I stared down upon the rumpled little jigsaw that was Potshead, with Meehan’s cherry tree coming into blossom in the nearest yard. I did know that, about the mams; I had heard and known about it all my life, that older world, that angrier. But somehow I had never properly listened and thought and put it together.

“Where did they go, then, the red ones?” I asked. “What happened to them?”

“Oh, they left,” said Neville. “All of them, of their own accord, in a great temper.”

“What did they have to be angry about?”

“Nothing,” said Neville. “They were just like that, says my dad. You’d only to give them
Good morning
and they’d go off at you like a cracked hen. They hated everything and everybody. We’re well rid of them, he says.”

“Hmph,” I said. “But my mam is not like that.”

“I know.” His face was clenched to hold a grass stalk in his lips the way some old men hold their pipe. “I said that to him once.
Dominic’s mam is peaceable enough
, I said.
But look to Misskaella
, he said.
You cannot get much fierier or fiercer than that
. He said your mam must not be full red-woman. She must have seal in her somewhere, he reckons.”

“You think?”

“I don’t think, no. Or why would your dad have gone all that way to get her, if he didn’t want her pure? That was the whole point.”

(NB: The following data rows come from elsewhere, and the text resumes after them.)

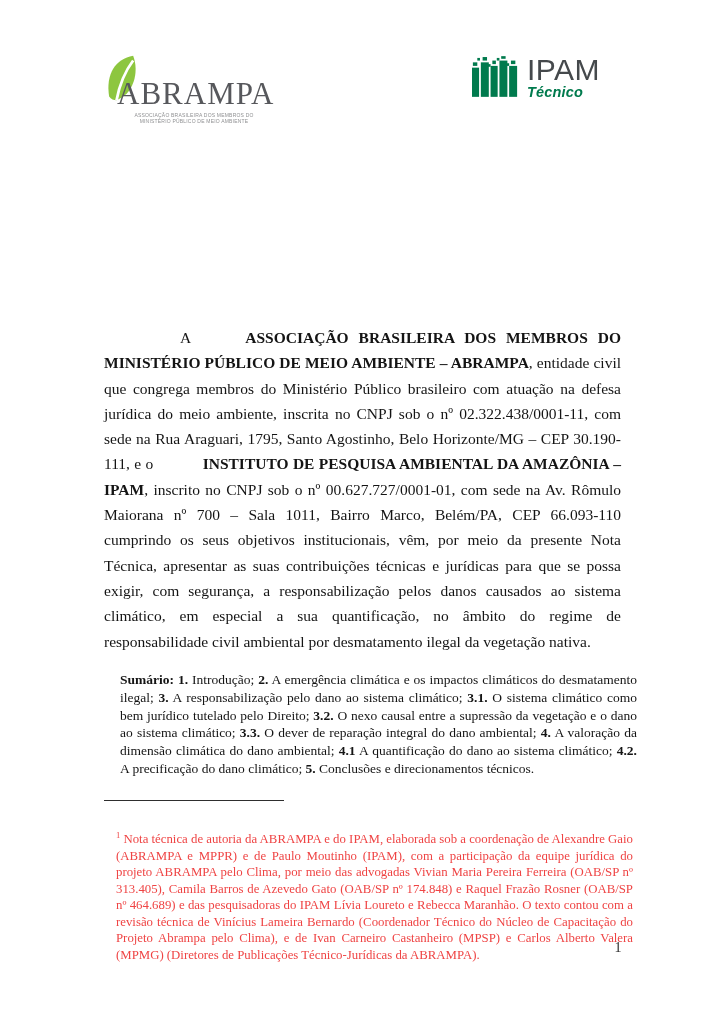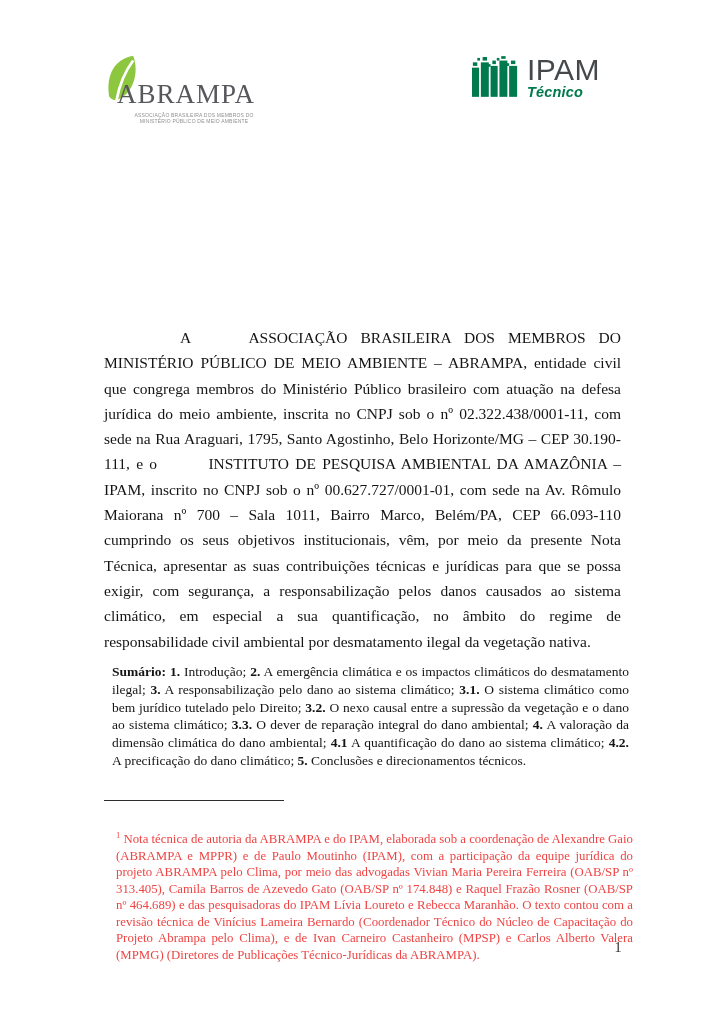--- a/index.html
+++ b/index.html
@@ -44,7 +44,7 @@
     left: 13px;
     top: 26px;
     font-family: "Liberation Serif", serif;
-    font-size: 27px;
+    font-size: 31px;
     line-height: 28px;
     color: #57585c;
     letter-spacing: 1px;

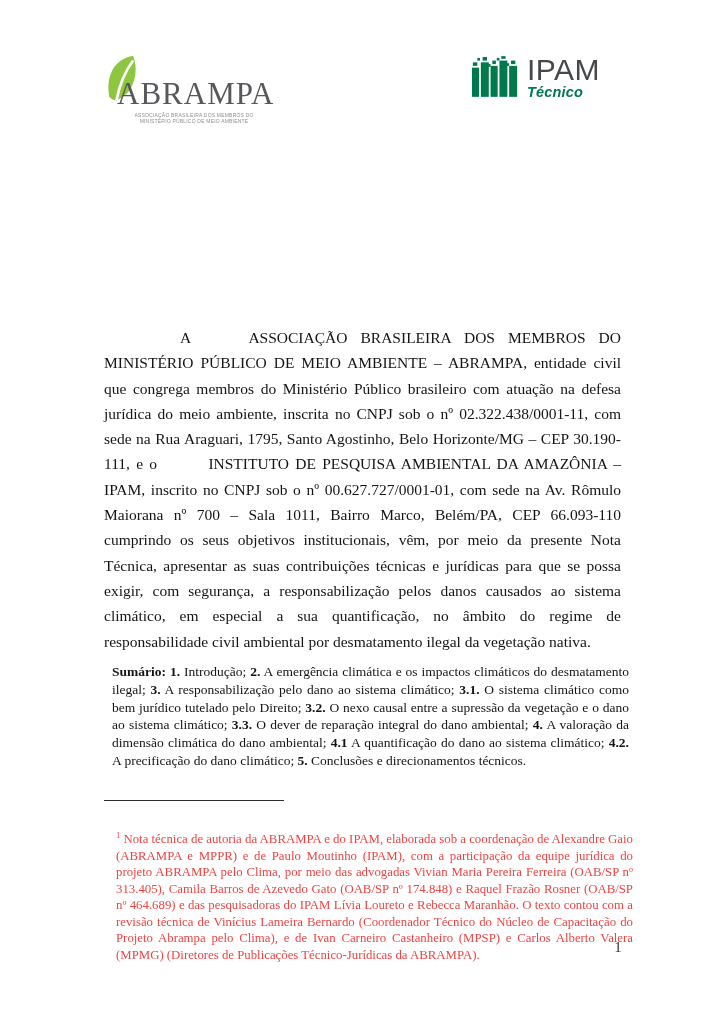--- a/index.html
+++ b/index.html
@@ -120,7 +120,7 @@
     text-indent: 76px;
     color: #141414;
   }
-  .main-paragraph b { font-weight: normal; margin-left: 45px; }
+  .main-paragraph b { font-weight: bold; margin-left: 45px; }
 
   .summary-paragraph {
     position: absolute;

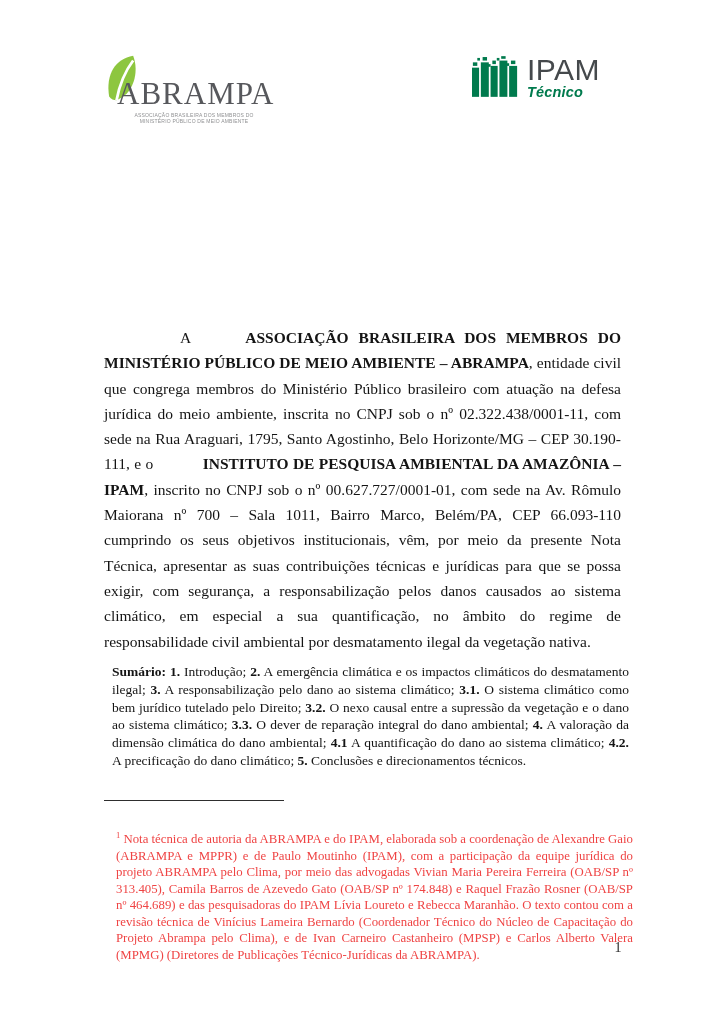--- a/index.html
+++ b/index.html
@@ -127,7 +127,7 @@
     top: 655px;
     left: 104px;
     width: 517px;
-    margin: 8px;
+    margin: 16px;
     font-size: 13.5px;
     line-height: 17.8px;
     text-align: justify;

I nodded, though I had no idea. I’d no idea about any of this,
and I did not like to think of my mam and dad being passed about as ordinary Potshead gossip and legend.

“Besides.” Neville’s whole face changed, grinning, becoming boy again. “I like your mam’s arse. She makes a change, to walk along behind, the way she flubbles.”

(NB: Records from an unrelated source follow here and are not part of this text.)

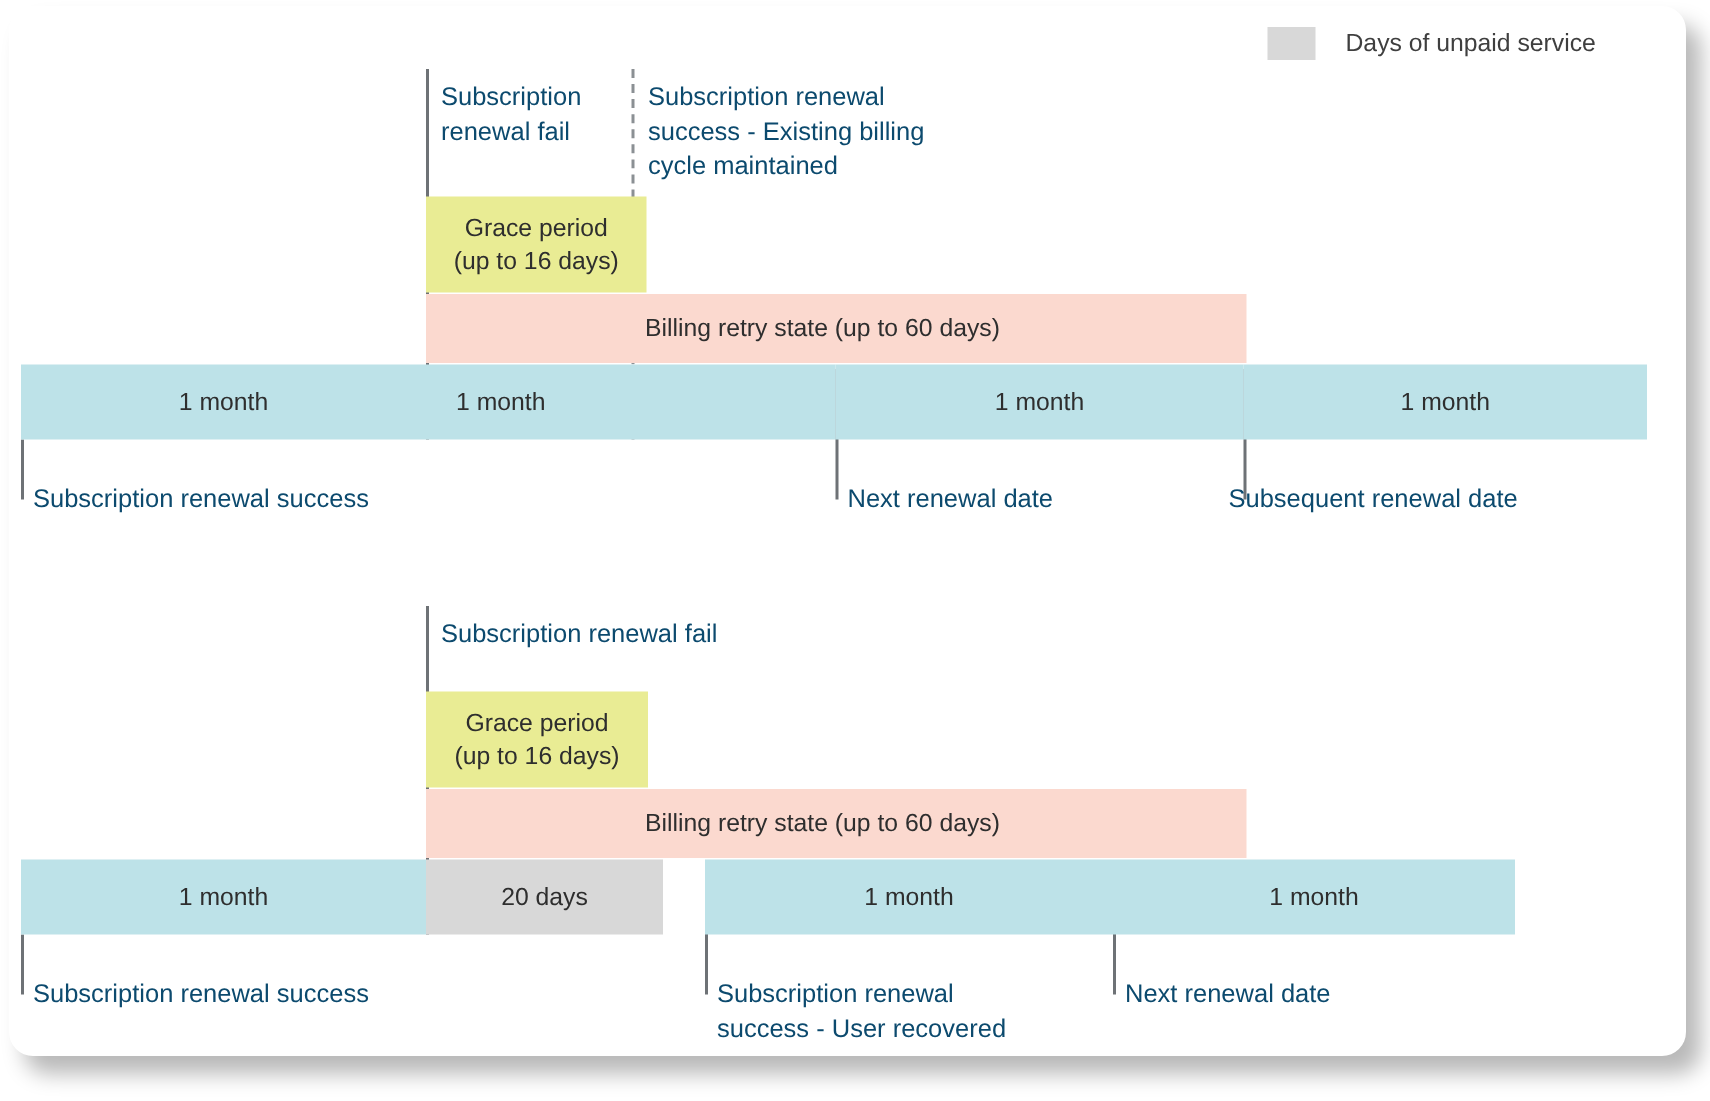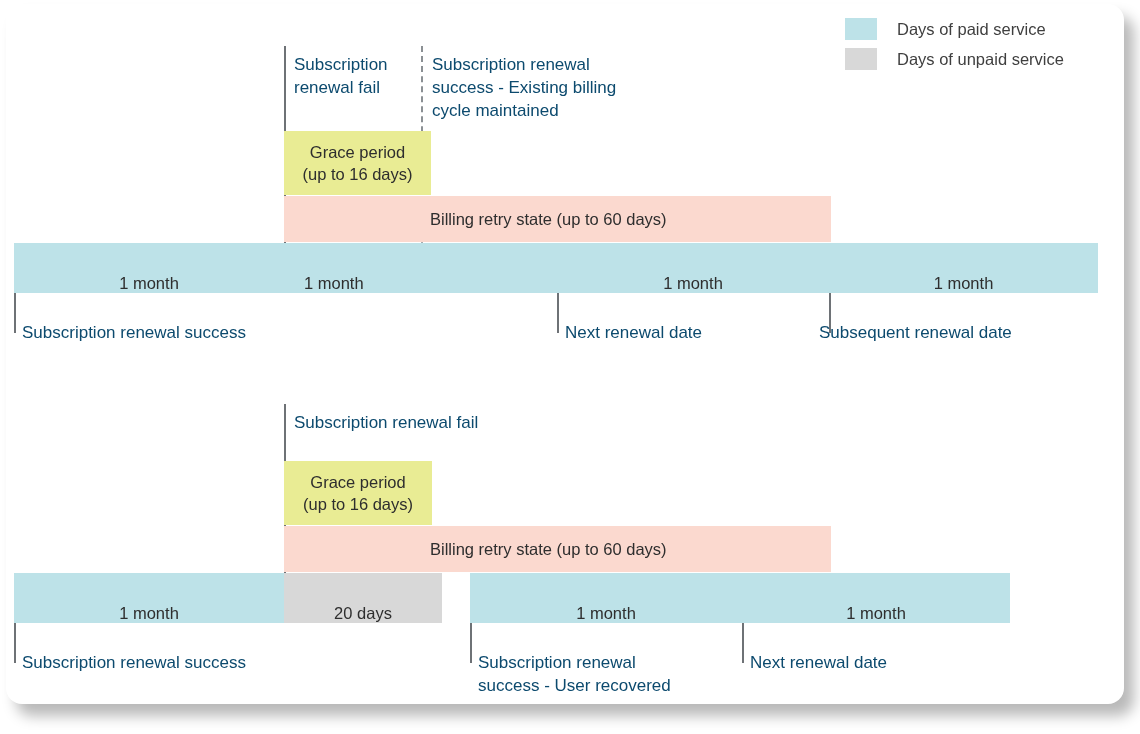--- a/index.html
+++ b/index.html
@@ -124,10 +124,6 @@
 
     <div class="legend">
       <div class="legend-row">
-        <div class="legend-swatch" style="background:#bde2e8"></div>
-        <div class="legend-label">Days of paid service</div>
-      </div>
-      <div class="legend-row">
         <div class="legend-swatch" style="background:#d8d8d8"></div>
         <div class="legend-label">Days of unpaid service</div>
       </div>

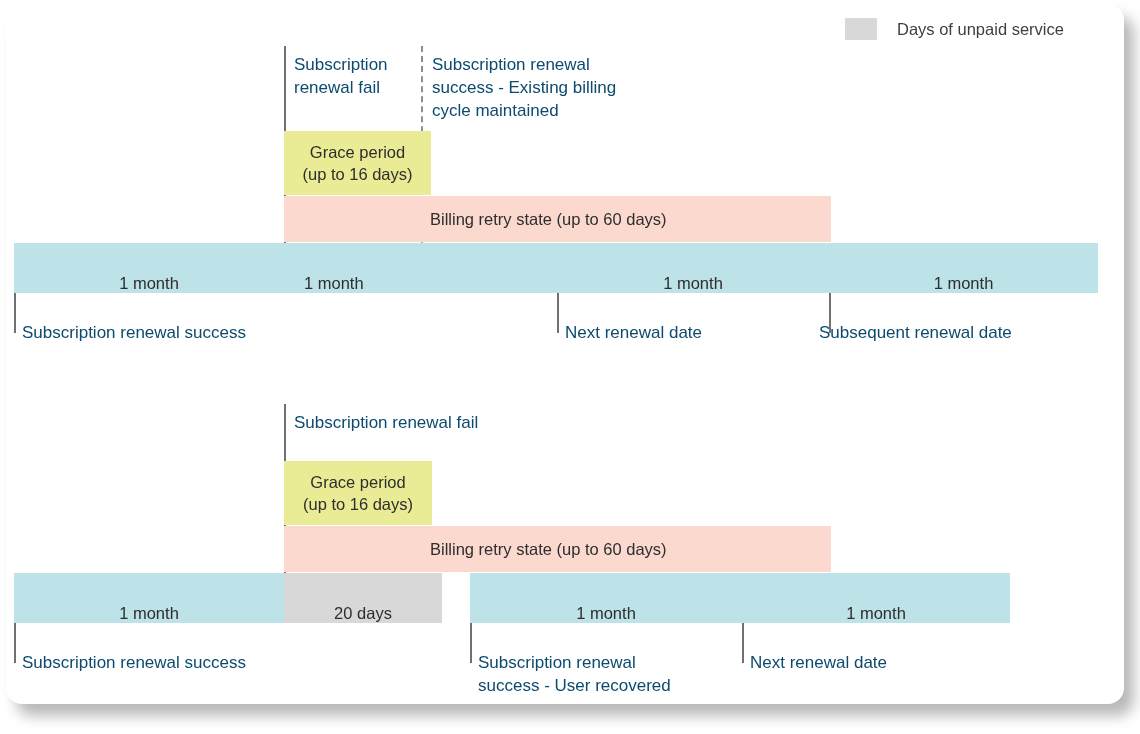--- a/index.html
+++ b/index.html
@@ -105,7 +105,7 @@
     position: absolute;
     box-sizing: border-box;
     display: flex;
-    align-items: flex-end;
+    align-items: center;
     justify-content: center;
   }
   .seg-label {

I sprang at him with my fists, and he parried me, laughing, and that was the end of that conversation.

I was rising twelve when my dad died, one dark winter. He took the heart out of us, Mam and me, for a good while there; we washed and buried him, and then we sat about. Though the island thawed and seeped around us, still we stayed frozen, she and I. We could not be apart, each alone with this changed arrangement of things; we could not be together, knowing what we had lost with Dad.

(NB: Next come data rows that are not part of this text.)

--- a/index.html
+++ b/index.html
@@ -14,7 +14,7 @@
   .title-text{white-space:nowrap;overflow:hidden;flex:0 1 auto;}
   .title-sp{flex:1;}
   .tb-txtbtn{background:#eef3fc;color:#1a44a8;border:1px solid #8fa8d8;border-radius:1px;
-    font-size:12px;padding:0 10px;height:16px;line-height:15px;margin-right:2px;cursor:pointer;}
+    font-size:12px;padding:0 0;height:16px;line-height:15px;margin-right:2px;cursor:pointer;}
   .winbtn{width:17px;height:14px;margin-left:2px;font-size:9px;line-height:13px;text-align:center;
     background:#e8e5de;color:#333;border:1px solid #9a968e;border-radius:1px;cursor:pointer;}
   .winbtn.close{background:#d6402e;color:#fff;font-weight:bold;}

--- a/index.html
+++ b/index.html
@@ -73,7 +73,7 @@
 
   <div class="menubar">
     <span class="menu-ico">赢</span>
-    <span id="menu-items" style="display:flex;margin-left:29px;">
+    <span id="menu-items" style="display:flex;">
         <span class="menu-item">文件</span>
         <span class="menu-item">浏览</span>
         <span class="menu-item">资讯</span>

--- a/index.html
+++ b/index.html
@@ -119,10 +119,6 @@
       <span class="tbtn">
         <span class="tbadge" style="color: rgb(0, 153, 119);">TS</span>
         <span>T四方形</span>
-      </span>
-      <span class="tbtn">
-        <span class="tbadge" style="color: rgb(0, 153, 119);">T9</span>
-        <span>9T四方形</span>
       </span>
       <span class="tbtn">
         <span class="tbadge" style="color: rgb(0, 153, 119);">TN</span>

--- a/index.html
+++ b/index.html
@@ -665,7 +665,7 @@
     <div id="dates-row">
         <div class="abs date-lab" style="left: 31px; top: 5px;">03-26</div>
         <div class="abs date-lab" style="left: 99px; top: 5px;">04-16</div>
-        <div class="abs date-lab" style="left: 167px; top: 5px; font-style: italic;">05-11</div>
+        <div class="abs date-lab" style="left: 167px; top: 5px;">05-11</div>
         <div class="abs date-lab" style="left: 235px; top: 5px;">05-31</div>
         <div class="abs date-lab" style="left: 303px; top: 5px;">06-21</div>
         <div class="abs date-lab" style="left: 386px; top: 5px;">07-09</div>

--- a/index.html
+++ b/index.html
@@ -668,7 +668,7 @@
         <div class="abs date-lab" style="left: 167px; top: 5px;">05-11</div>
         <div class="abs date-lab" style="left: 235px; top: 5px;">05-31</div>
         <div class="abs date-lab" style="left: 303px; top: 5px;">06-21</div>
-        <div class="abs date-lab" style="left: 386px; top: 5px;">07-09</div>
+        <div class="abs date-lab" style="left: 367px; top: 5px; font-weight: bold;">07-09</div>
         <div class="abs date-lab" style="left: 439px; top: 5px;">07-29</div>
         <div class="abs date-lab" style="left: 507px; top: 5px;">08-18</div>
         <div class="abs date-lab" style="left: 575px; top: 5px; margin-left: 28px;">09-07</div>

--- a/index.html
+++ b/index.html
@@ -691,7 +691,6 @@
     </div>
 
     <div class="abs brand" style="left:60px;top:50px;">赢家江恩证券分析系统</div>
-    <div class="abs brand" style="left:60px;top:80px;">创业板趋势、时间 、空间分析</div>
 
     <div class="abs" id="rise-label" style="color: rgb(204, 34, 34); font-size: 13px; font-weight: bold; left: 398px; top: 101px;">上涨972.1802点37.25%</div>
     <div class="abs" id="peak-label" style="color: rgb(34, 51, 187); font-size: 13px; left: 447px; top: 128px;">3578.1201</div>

People who were not Malletts, their lives went on around us, and they had never looked more peculiar to me than they did from within the cold shell of our mourning. The rude red men strode about, the dark silk-haired women with their soft smiles and their sea-singing moved vaguely about the town, and all of them seemed foreign, as did the boys, my fellows, who were mixtures of their mams and dads. Some were completely red after their fathers, and others had hair that fell flat, or that drink-of-water build of their mother, or her big dark eyes, or something of her floating manner. Whether red or black, they seemed quite distinct in nature from me, they were so energetic and enterprising,
they laughed so easily, and brought such passion to anything they talked about.